Applying an interaction term to all the IVs

by Robert Kubrick   Last Updated July 12, 2019 10:19 AM - source

I have a linear model with 6 IVs and would like to analyze the effect of an interaction term applied to all the IVs.

To illustrate, let's say we're predicting the Win/Loose ratio of NBA basketball teams based on a number of players statistics and we want to add the number of spectators coming to the games as an interaction term to all the predictors. The idea is that a higher fans participation in the stadiums will leverage the players skills. Vice-versa if stadiums register low participation (look at the Nets), it will negatively affect the players ability to perform at their best or average levels (side note: we do not want to use the number of spectators as a predictor per se).

In MLR terms the model would be: $$ \hat{Y} = c + b_1X_1 + b_2X_2 + ... + b_nX_n + a_1I_1X_1 + a_2I_2X_2 + ... + a_nI_nX_n$$

Where $X_n$ are the players statistics and $I_n$ is a measure of crowd participation.

If the players skills set (skills IVs) is large, the interaction term will double the model terms, with a higher chance of over-fitting the model data and probably decreasing the predictive ability of the model.

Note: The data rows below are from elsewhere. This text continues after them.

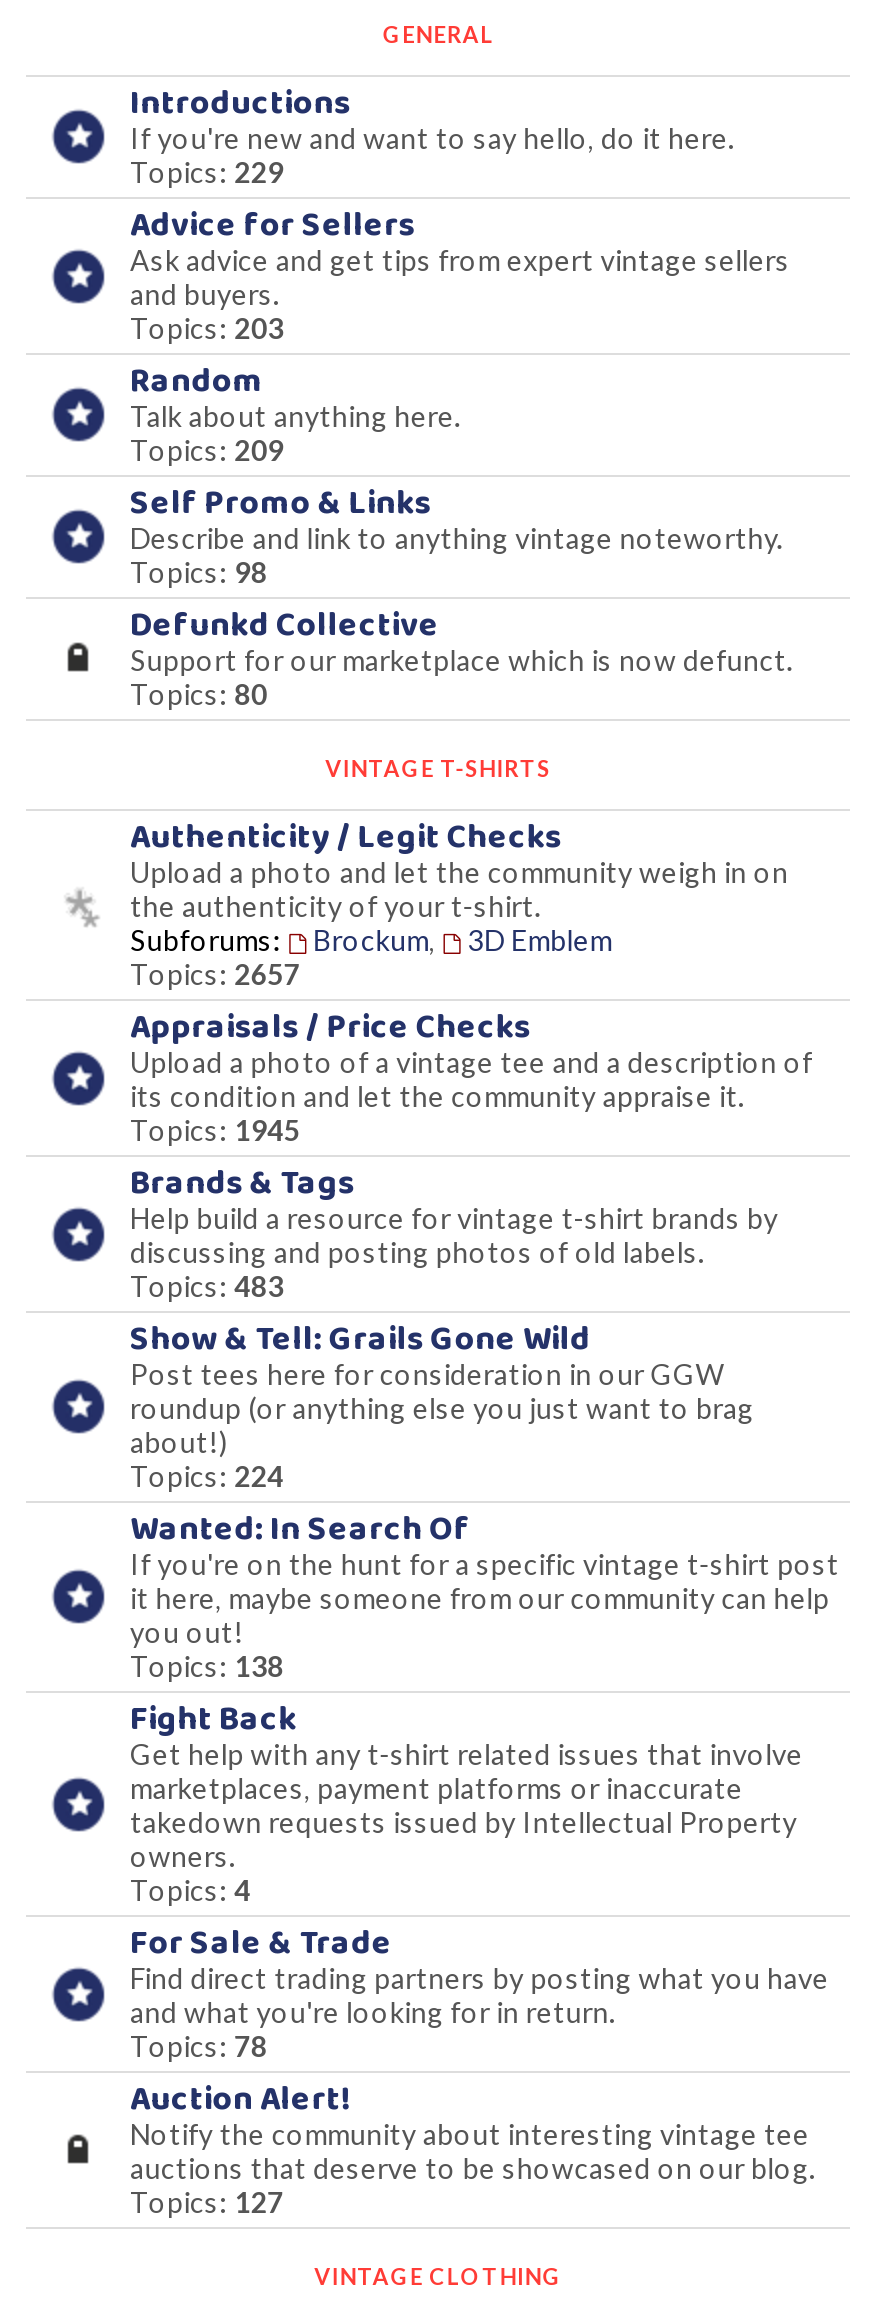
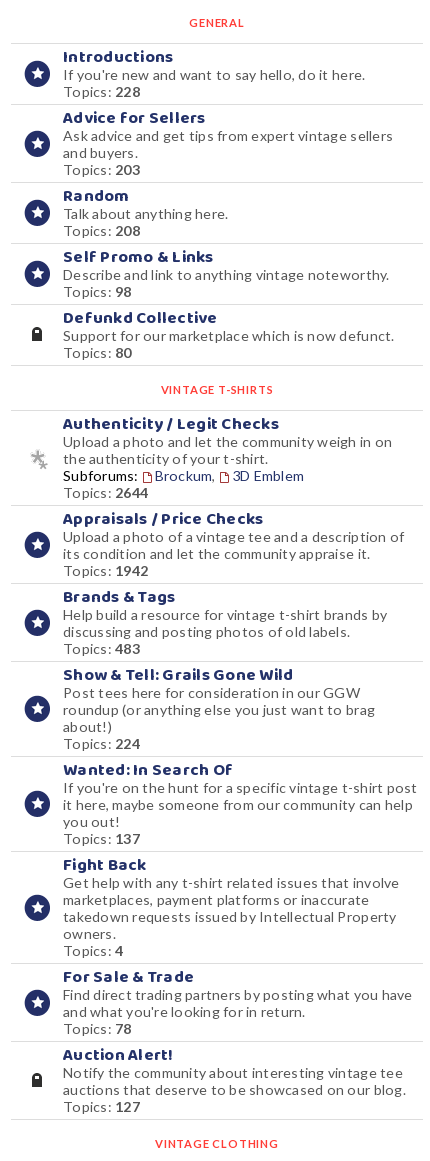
[130,155,284,189] Topics: 229 -> [63,83,140,100] Topics: 228
[130,433,284,467] Topics: 209 -> [63,222,140,239] Topics: 208
[130,957,300,991] Topics: 2657 -> [63,484,148,501] Topics: 2644
[130,1113,300,1147] Topics: 1945 -> [63,562,148,579] Topics: 1942
[130,1649,284,1683] Topics: 138 -> [63,830,140,847] Topics: 137

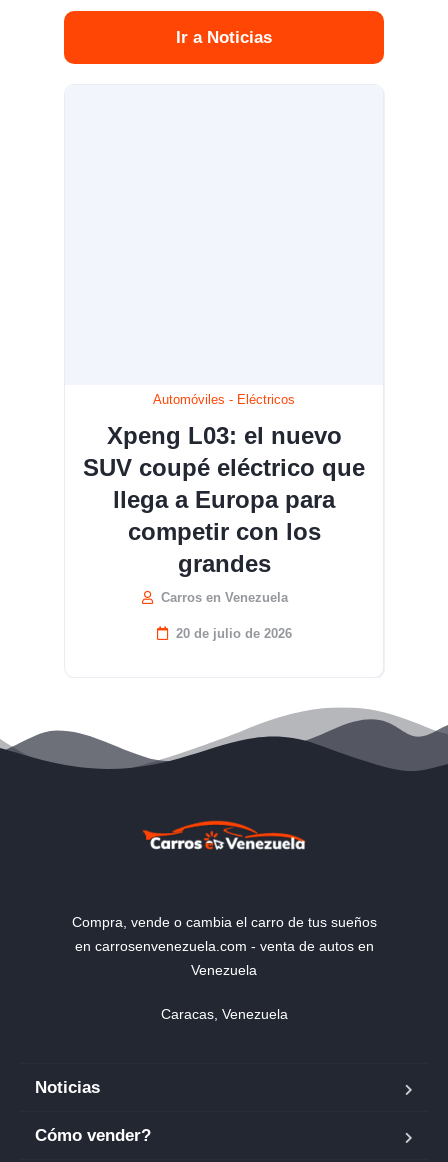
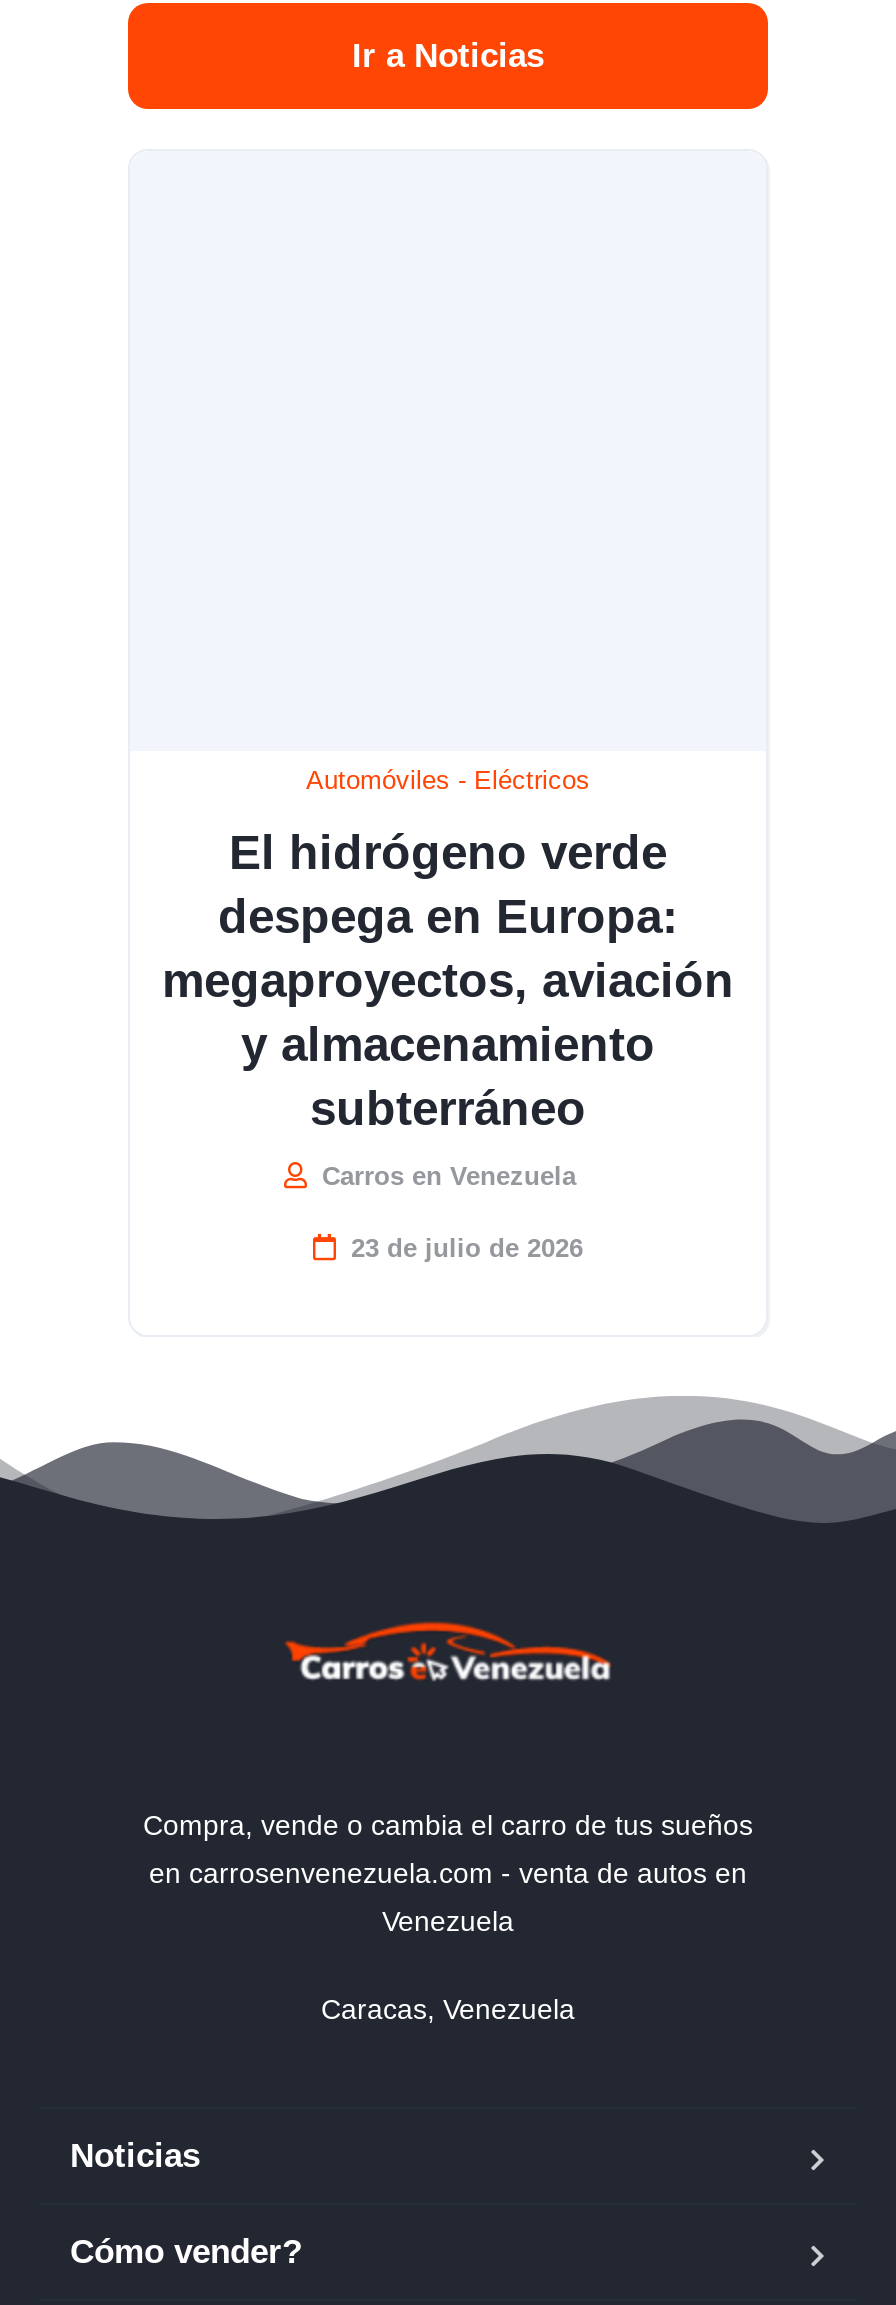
[83,422,365,576] Xpeng L03: el nuevo | SUV coupé eléctrico que | llega a Europa para | competir con los | grandes -> [162,824,734,1134] El hidrógeno verde | despega en Europa: | megaproyectos, aviación | y almacenamiento | subterráneo
[176,626,292,640] 20 de julio de 2026 -> [351,1232,583,1262] 23 de julio de 2026

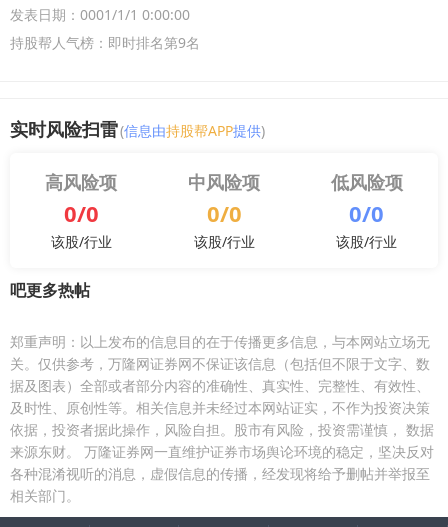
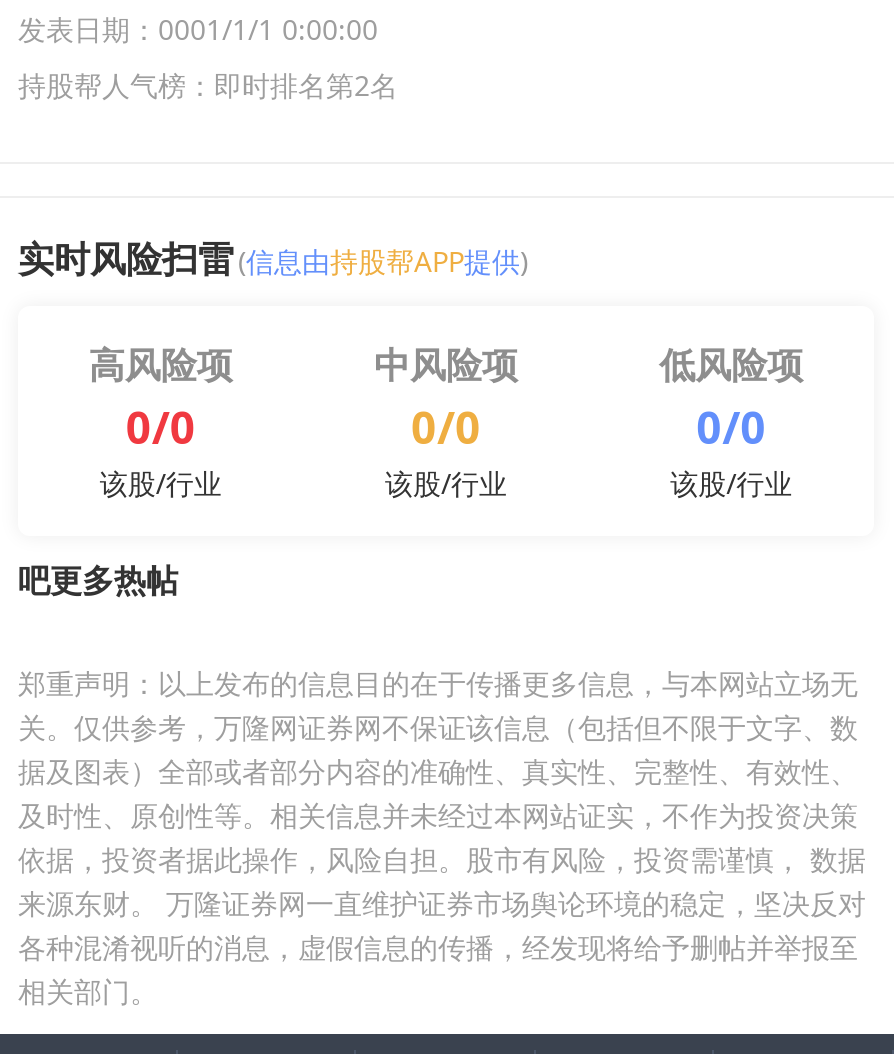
[10,33,200,52] 持股帮人气榜：即时排名第9名 -> [18,66,398,104] 持股帮人气榜：即时排名第2名

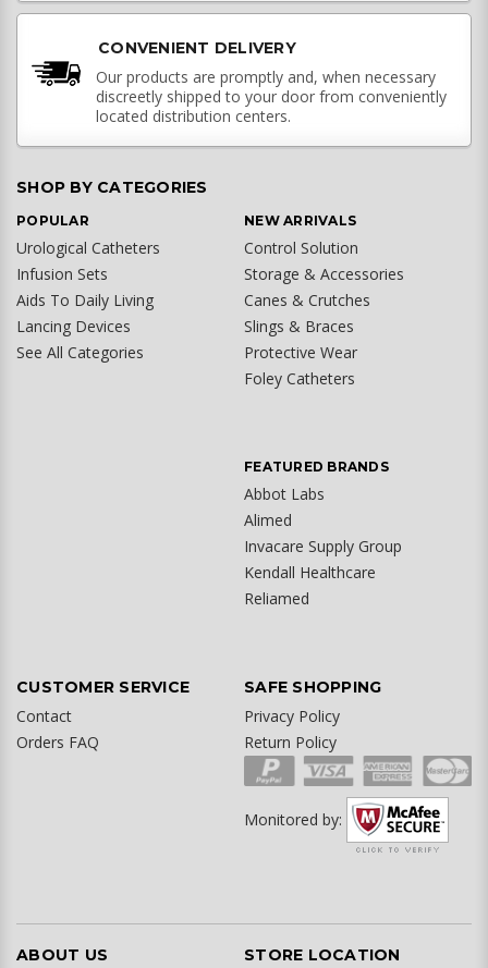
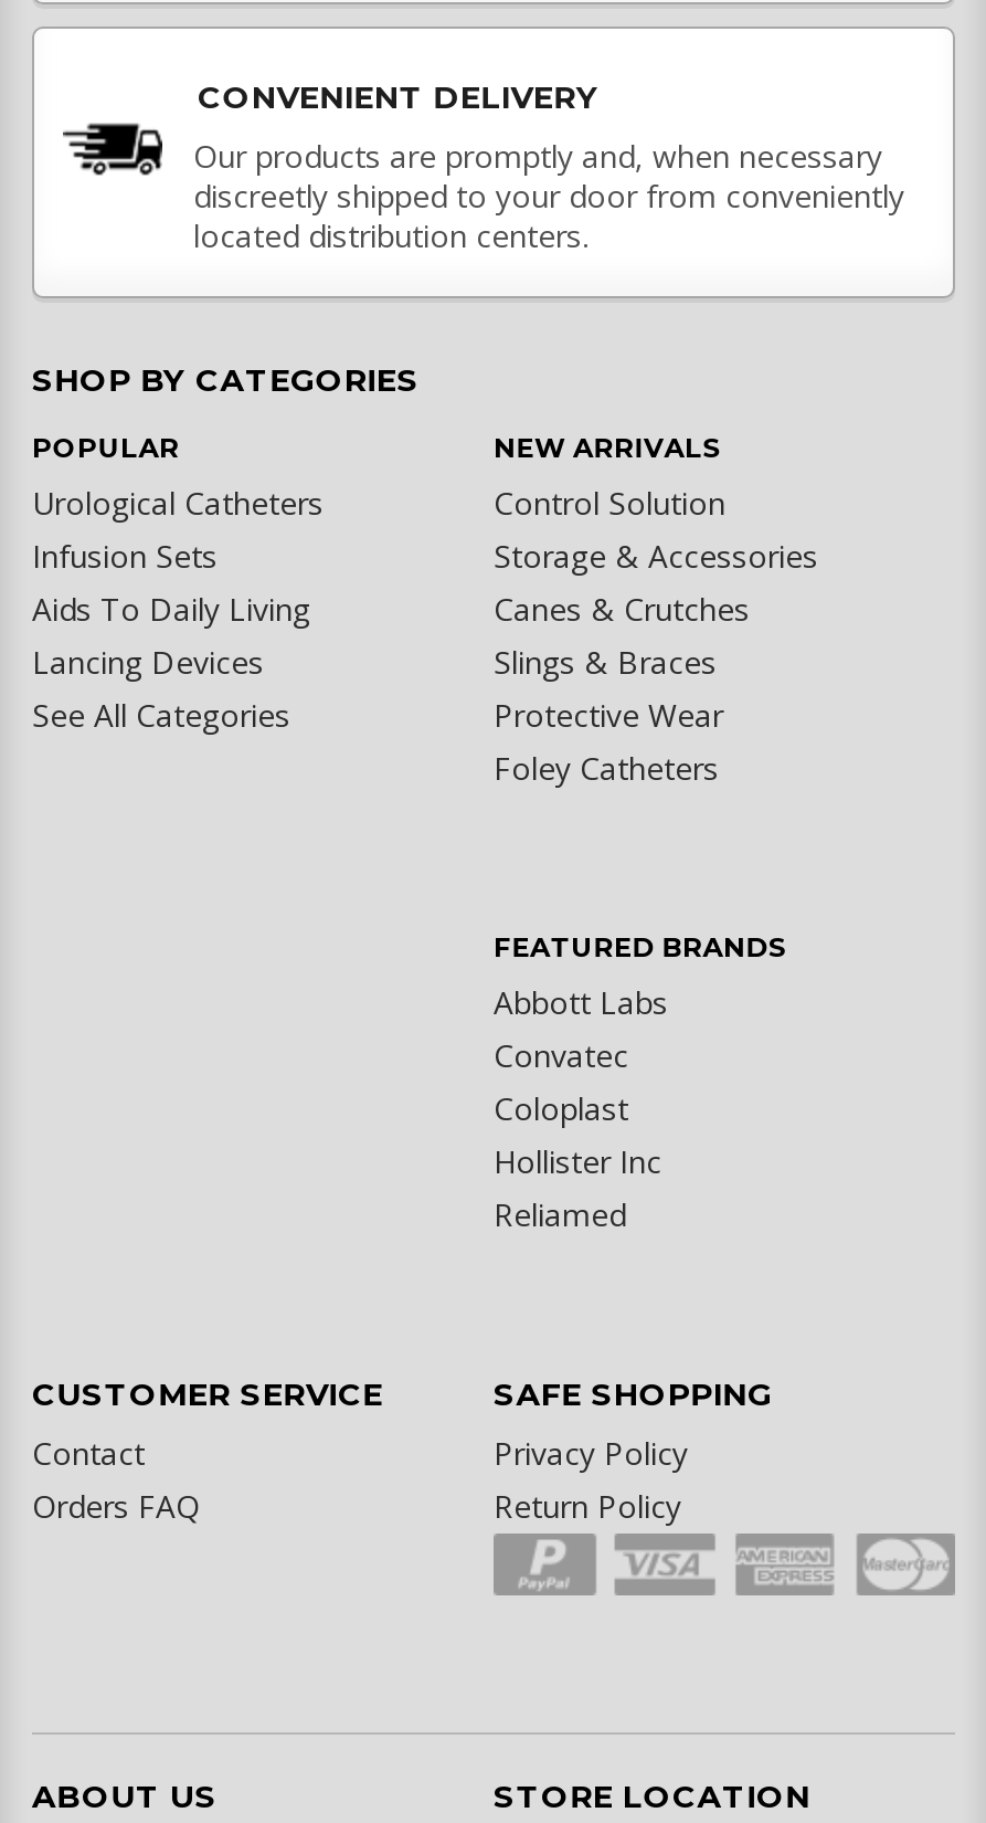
[244,484,402,583] Abbot Labs | Alimed | Invacare Supply Group | Kendall Healthcare -> [494,981,668,1182] Abbott Labs | Convatec | Coloplast | Hollister Inc
[244,799,447,853] [image] | Monitored by: -> none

Are there other methods than multivariate regression to adjust the linear coefficients given one or more "background" variables? Or is there a way to reduce the number of terms?



Answers 3


Your equation has "a1I1X1" without any simpler term "b1I1". It is a rare case in which one would want to include an interaction term without including a main effect term for each variable in a tested interaction. This page tells why, if you look for those arguments, which are mixed in among the descriptions of the rare cases when those arguments might be bypassed.

rolando2
rolando2
May 19, 2012 17:20 PM

I agree with @rolando2 that the background variable should be included in the model. I'm actually not convinced that the interaction terms need to be. You want to be wary of most attempts to "reduce the number of terms" (see here), but it is acceptable to conduct an a-priori nested model test. I would test the model with the first-order terms (including fan participation) against the full model with all the first-order terms plus all the two-way interactions you are interested in. You would then stick with the model that's better.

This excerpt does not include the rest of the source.